Wednesday, March 24, 2010

In celebration of Ada Lovelace by AliciaMae

Originally posted by AliciaMae
Today is Ada Lovelace day. In honor of her achievements as a woman in technology, a global blogging event is celebrating women in science and technology (2nd annual). I am participating as part of The Mad Scientists of Etsy (MSOE).

Whenever the occasion to write a biography or a description of a scientist arises, I am always drawn to the life of Marie Curie. The daughter of a school teacher, she was one of those rare women in the late 1800s - educated and literate. She worked to pay her sister's way through school as her sister had helped her, she took a backseat to her husband Pierre Curie's scientific endeavors until his death, and she raised another Nobel winning woman scientist, Irene Joliet-Curie. Her intelligence and abilities became known after her husband's tragic death, proof that she was his partner and not his assistant. I always marveled at the pictures of early 20th century scientific meetings, Madame Curie sitting at the table among men like Einstein, reading or writing all the while, a stark contrast.

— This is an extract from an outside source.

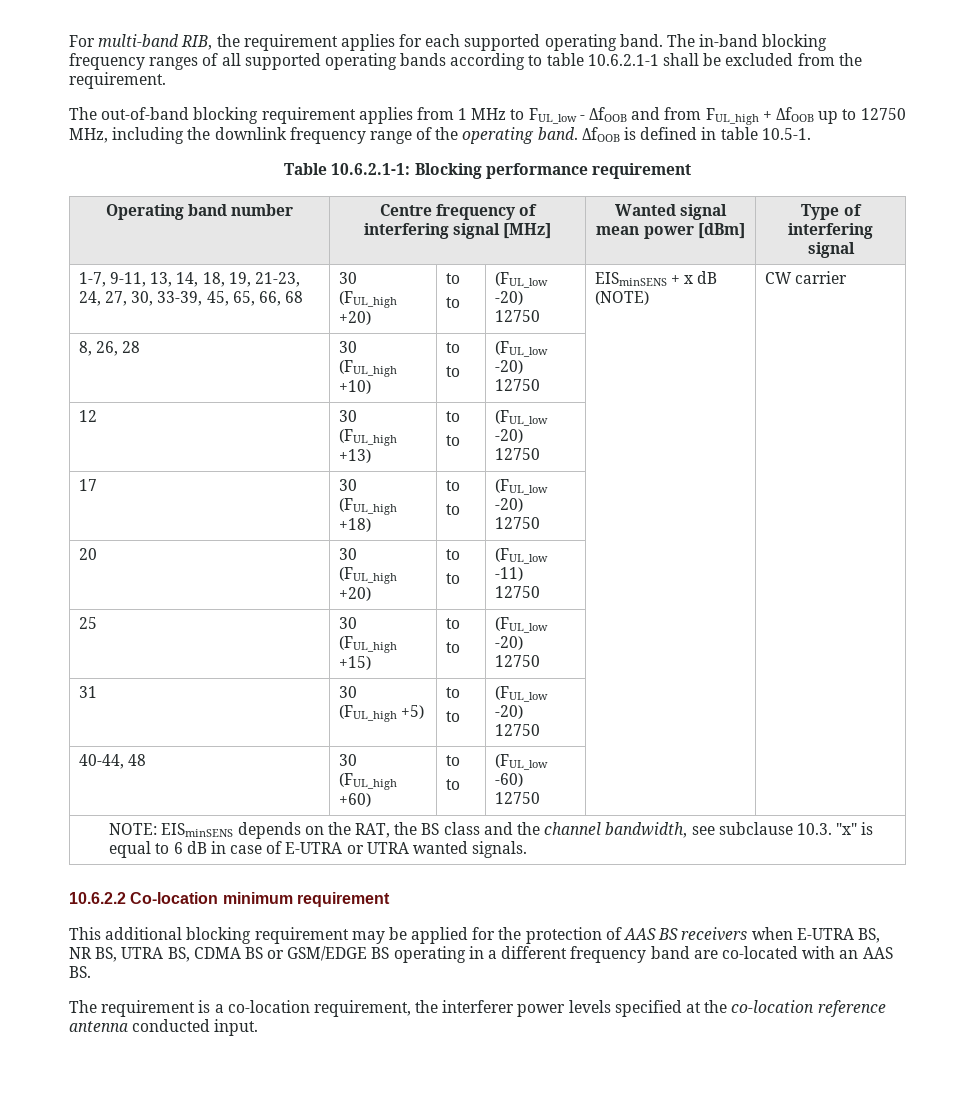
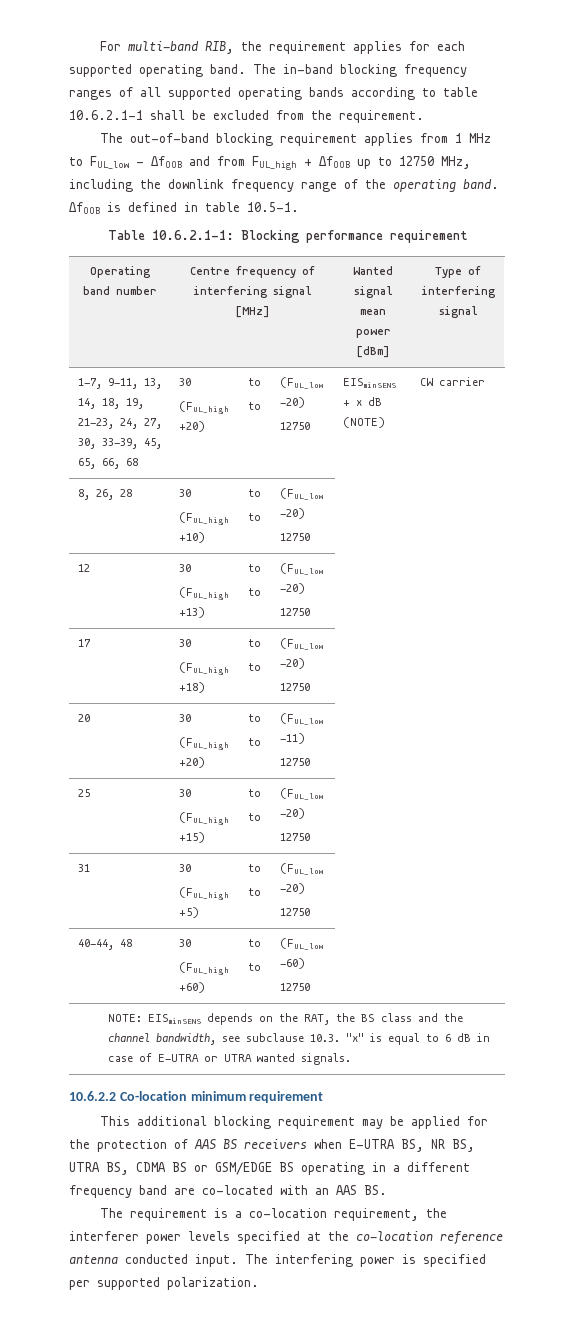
+ The interfering power is specified per supported polarization.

Marie Curie discovered radium and polonium, provided the mobile radiography (X-ray) units for the front during WWI, and died from the radiation produced by her discoveries. She gave her life to investigative endeavors (Her papers and notes from her laboratory are purported to still be too radioactive to be handled).


Though known for chemistry, Marie Curie proceeded her late husband as a Professer of Physics at the Sorbonne in France, a world famous institution at the time - the first woman to do so. She was also the Director of the Curie Laboratory at the University of Paris in the second decade of the 20th century, as well as founding the Radium Institute in collaboration with the Polish government and an award from President Hoover of the United States.


Marie Curie has two Nobel prizes to her name (the first scientist to achieve this, let alone a woman) - sharing one in Physics with her husband in 1903 and being the sole holder of the 1911 Nobel Prize in Chemistry.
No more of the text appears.